I want to write a query, where I take out data where INPUT_DATE is the maximum, given that I have at least 2 rows on that INPUT_DATE. So if I would have the following counts on historical days:
| INPUT_DATE | VALUE_A | VALUE_B |
|---|---|---|
| 2022-10-25 | 55 | 44 |
| 2022-10-24 | 33 | 22 |
| 2022-10-24 | 51 | 31 |
| 2022-10-23 | 11 | 12 |
| 2022-10-22 | 13 | 14 |
| 2022-10-22 | 15 | 16 |
It should give me the data from 2022-10-24. The max INPUT_DATE where I have more than 1 row.

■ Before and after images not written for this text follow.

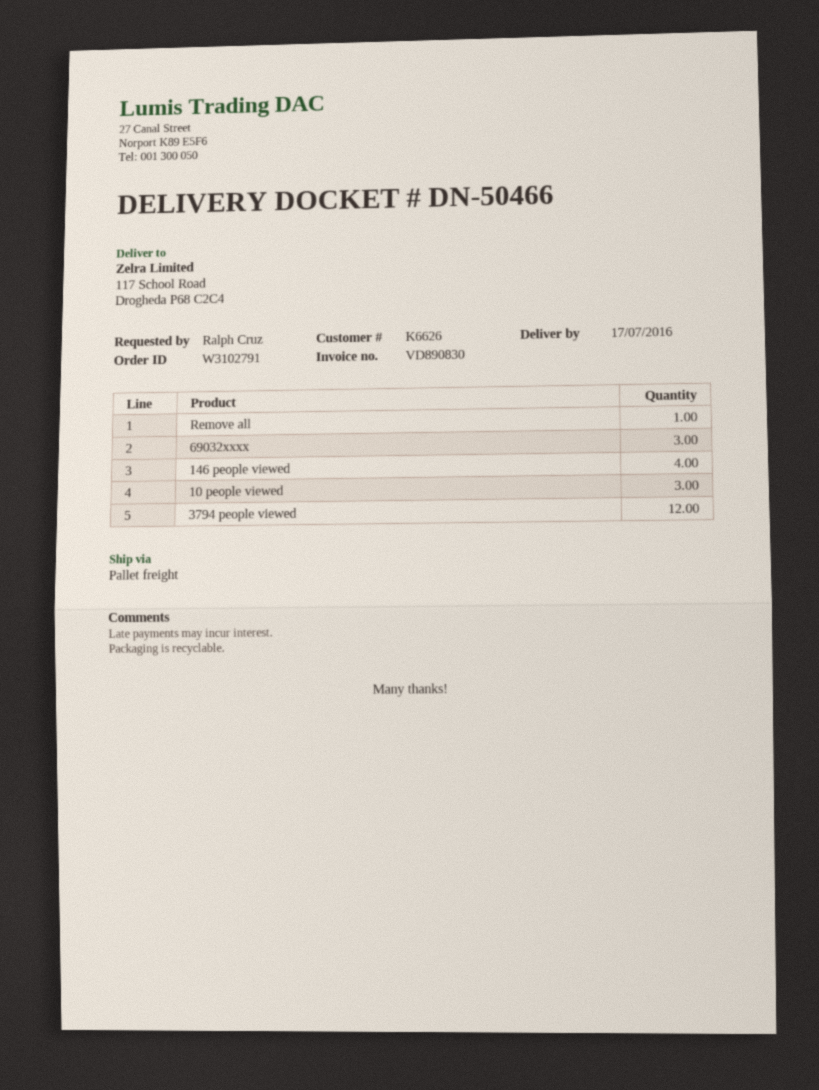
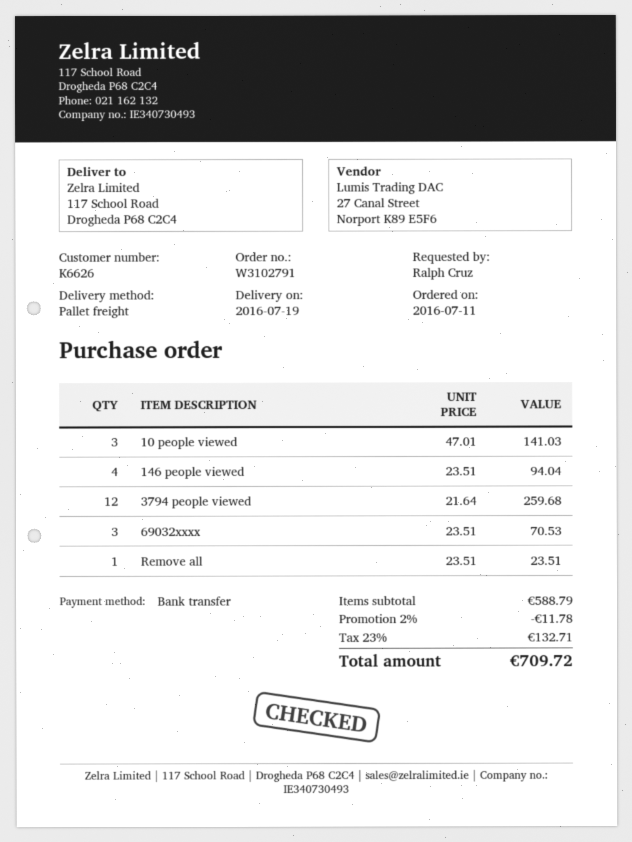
delivery date: 2016-07-17 -> 2016-07-19

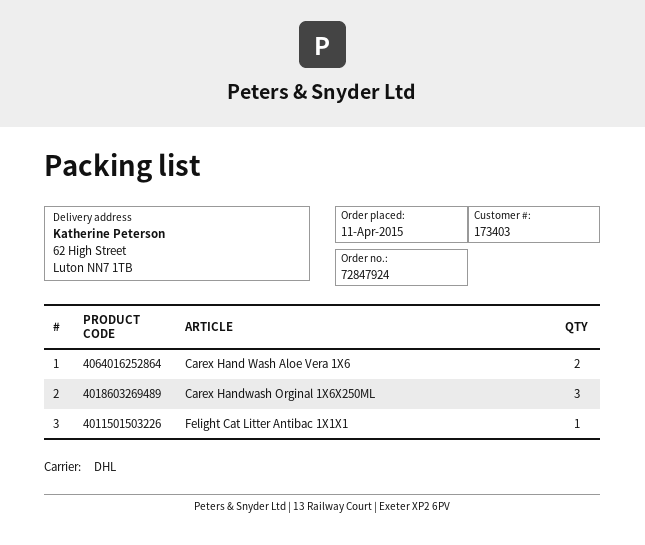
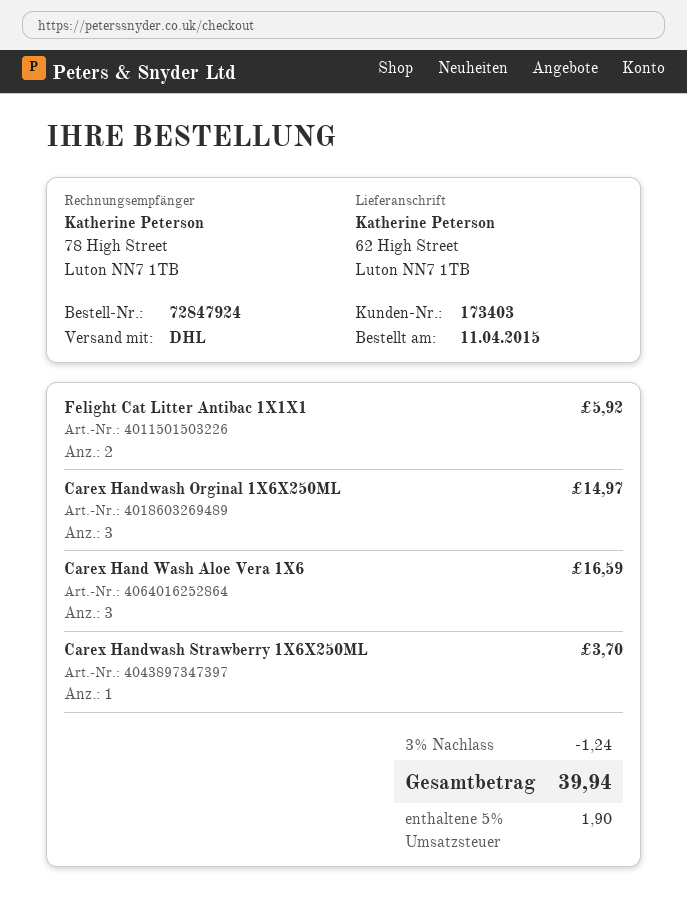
Carex Hand Wash Aloe Vera 1X6: 2 -> 3
Felight Cat Litter Antibac 1X1X1: 1 -> 2
Carex Handwash Strawberry 1X6X250ML: none -> 1

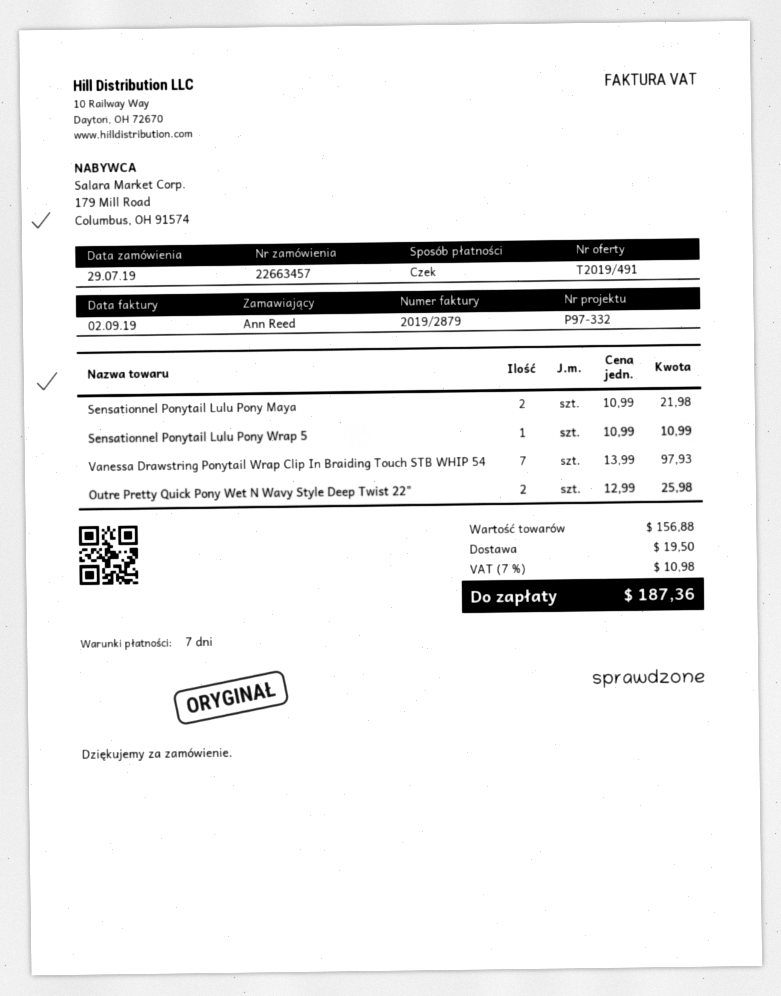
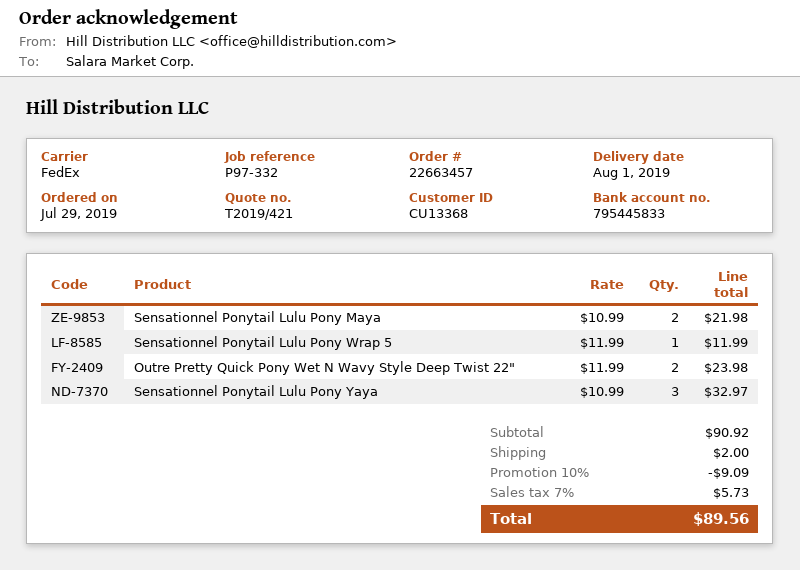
quote number: T2019/491 -> T2019/421
Sensationnel Ponytail Lulu Pony Wrap 5: 1 x 10.99 = 10.99 -> 1 x 11.99 = 11.99
Vanessa Drawstring Ponytail Wrap Clip In Braiding Touch STB WHIP 54: 7 x 13.99 = 97.93 -> none
Outre Pretty Quick Pony Wet N Wavy Style Deep Twist 22": 2 x 12.99 = 25.98 -> 2 x 11.99 = 23.98
Sensationnel Ponytail Lulu Pony Yaya: none -> 3 x 10.99 = 32.97
subtotal: 156.88 -> 90.92
discount: none -> 10% = 9.09
shipping: 19.50 -> 2.00
tax: 7% = 10.98 -> 7% = 5.73
total: 187.36 -> 89.56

I have the following, but it is not working as it is either giving a table with >1 row, or no table at all, depending on whether the max INPUT_DATE include more than 1 row or not.
select * from (
select VALUE_A, VALUE_B, count(*) over (partition by INPUT_DATE) as cnt
from [db]
where VALUE_C = 'something'
and INPUT_DATE = (select max(INPUT_DATE) from
[db] where
VALUE_C = 'something' and
INPUT_DATE <= '2022-10-25')
) t
where t.cnt > 1
Desired result:
| INPUT_DATE | VALUE_A | VALUE_B |
|---|---|---|
| 2022-10-24 | 33 | 22 |
| 2022-10-24 | 51 | 31 |
CodePudding user response:
There might be shorter options and other ways (like row number or partition etc.). But you can get the desired outcome just using GROUP BY, COUNT and MAX. This has the advantage the query will do on every DB type while many functions like row number etc. differ depending on the DB type.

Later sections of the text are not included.